BT also has a rule of this kind with regards to repairing. While head destruction and 3 engine hits will render the 'Mech tactically inert for the rest of that battle, the 'Mech is not truly destroyed. It is not totaled; it can be dragged off the battlefield and repaired. The only things that can render a 'Mech truly destroyed is the destruction of the center torso as a result of damage from:
an ammo explosion (see above).
an engine explosion (see above).
an artillery strike.
an orbital bombardment.
There are a number of mechs designed to take advantage of the head kill weakness. The Thunderhawk carries 3 15 point weapons, making its (assuming all hit) head kill chance 3x 1:36 every turn. Since punches hit on the punch table, where head hit is 1:6 instead of 1:36, and any mech 55 tons or heavier with TSM can do 12+ damage punches, there are several mechs designed such that they can get 2x 1:6 instant kill in melee. Needless to say, such mechs tend to draw MoreDakka. Also TSM mechs have to control their heat curve very carefully leading many to simply Kill it with Fire
Unknown Armies states that if any character takes more than fifty points of damage from one hit and lives, they still have to deal with some kind of permanent aftereffect, such as stat penalties or the loss of limbs.
And playing this trope completely straight is the Point Blanking rules. Getting successfully hit while rendered sufficiently helpless kills you, barring some extreme factor in your favour (like magick), as does being choked for along enough.

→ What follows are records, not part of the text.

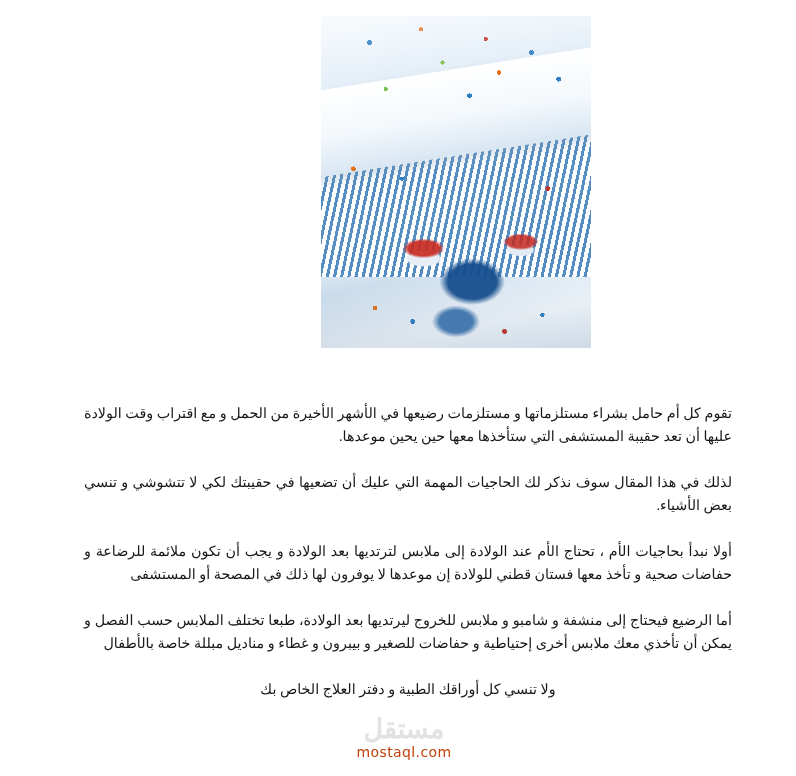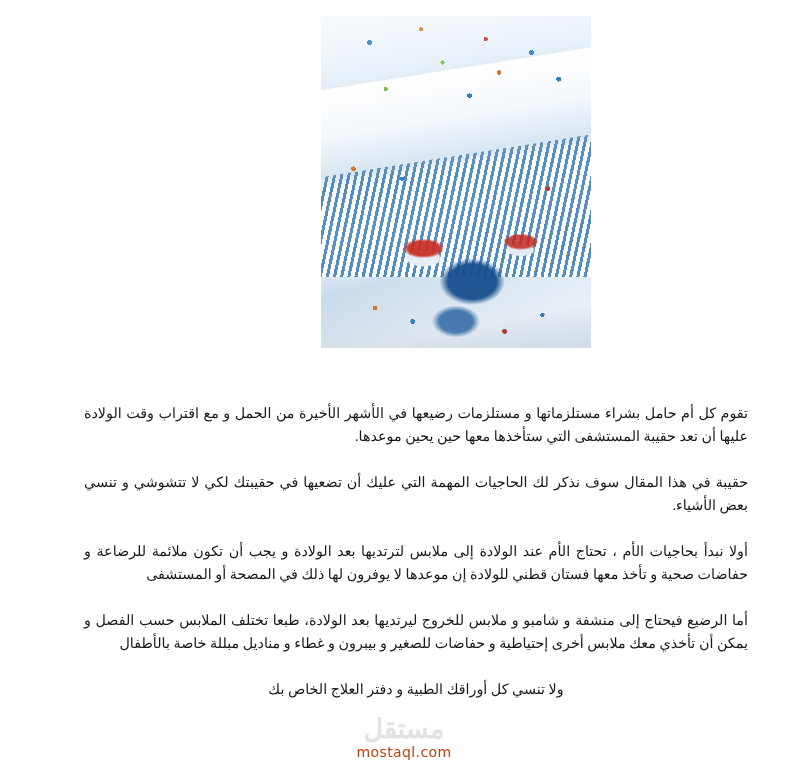--- a/index.html
+++ b/index.html
@@ -114,7 +114,7 @@
     text-align-last: right;
   }
   .article p {
-    margin: 0 0 24px 0;
+    margin: 0 16px 24px 0;
     font-size: 14.3px;
     line-height: 22.5px;
     color: #181818;

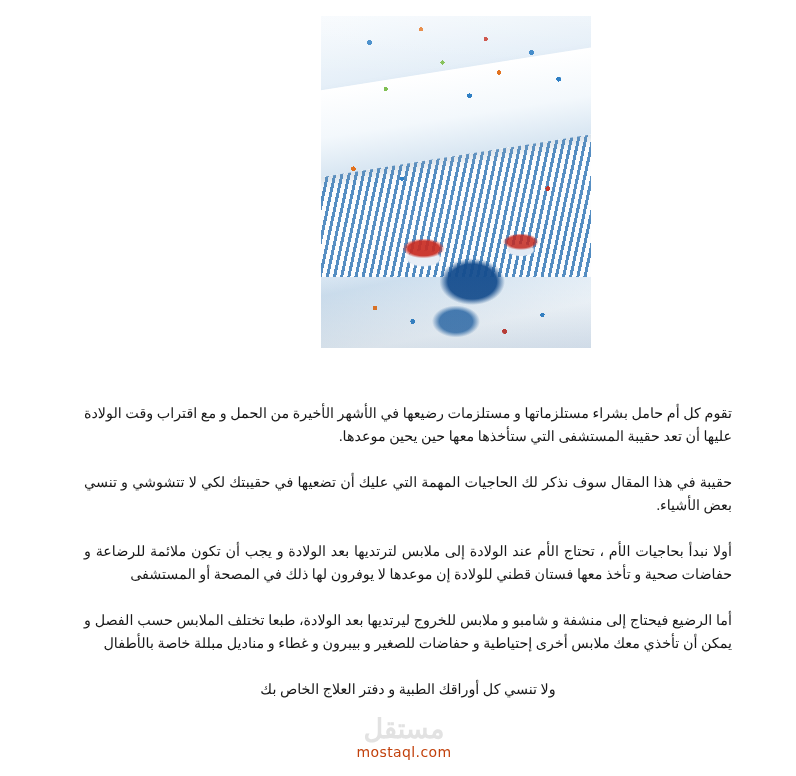--- a/index.html
+++ b/index.html
@@ -163,7 +163,7 @@
 
 <article class="article">
   <p>تقوم كل أم حامل بشراء مستلزماتها و مستلزمات رضيعها في الأشهر الأخيرة من الحمل و مع اقتراب وقت الولادة عليها أن تعد حقيبة المستشفى التي ستأخذها معها حين يحين موعدها.</p>
-  <p>حقيبة في هذا المقال سوف نذكر لك الحاجيات المهمة التي عليك أن تضعيها في حقيبتك لكي لا تتشوشي و تنسي بعض الأشياء.</p>
+  <p>لذلك في هذا المقال سوف نذكر لك الحاجيات المهمة التي عليك أن تضعيها في حقيبتك لكي لا تتشوشي و تنسي بعض الأشياء.</p>
   <p>أولا نبدأ بحاجيات الأم ، تحتاج الأم عند الولادة إلى ملابس لترتديها بعد الولادة و يجب أن تكون ملائمة للرضاعة و حفاضات صحية و تأخذ معها فستان قطني للولادة إن موعدها لا يوفرون لها ذلك في المصحة أو المستشفى</p>
   <p>أما الرضيع فيحتاج إلى منشفة و شامبو و ملابس للخروج ليرتديها بعد الولادة، طبعا تختلف الملابس حسب الفصل و يمكن أن تأخذي معك ملابس أخرى إحتياطية و حفاضات للصغير و بيبرون و غطاء و مناديل مبللة خاصة بالأطفال</p>
   <p class="center-ish">ولا تنسي كل أوراقك الطبية و دفتر العلاج الخاص بك</p>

Thought not explicitly built-in to the system, this is often the result when a PC in Scion with the right stats hits any normal human. Once you get into Ultimate Strength or the Avatar-level Boons, however, the game states that you can forgo using dice - if the target has no powers on the same level, it dies. End of story.
If a player of Vampire: The Masquerade faces Caine in combat, there's only one rule: You Lose. Even if you win, You Lose.
Later elaborated thusly: Caine has: A) All the Disciplines of every vampire line all at their max abilities and he cannot be damaged by any other vampire's Discipline, B) Generation 1, giving him a blood pool and blood expenditure per round that is unmatched, and C) If everything else fails, he has the Mark of God promising sevenfold vengeance on anyone who should slay him.
Paranoia doesn't have hitpoints as such, but instead has a system of wound levels, ranging from 'OK' through 'Wounded', 'Maimed' and 'Killed'. The level beyond 'killed' is known as 'Vaporized'. To quote the rulebook: "The target permanently and irrevocably Goes Away, reduced to a thick red spray, component body cells or subatomic particles. Being Vaporized is a significant accomplishment generally recognized by a brief but heartfelt round of applause."
Besides, the GM is advised not to roll for damage of a nuclear explosion, but to expect everyone in range vaporized.
Another Reality Is Unrealistic because there were people who survived the initial immediate blast from the two nuclear attacks on Japan. They didn't live long afterwards, and there's a bigger instance of there being nothing left of a person but their silhouette on a wall behind them, but a nuclear attack is survivable.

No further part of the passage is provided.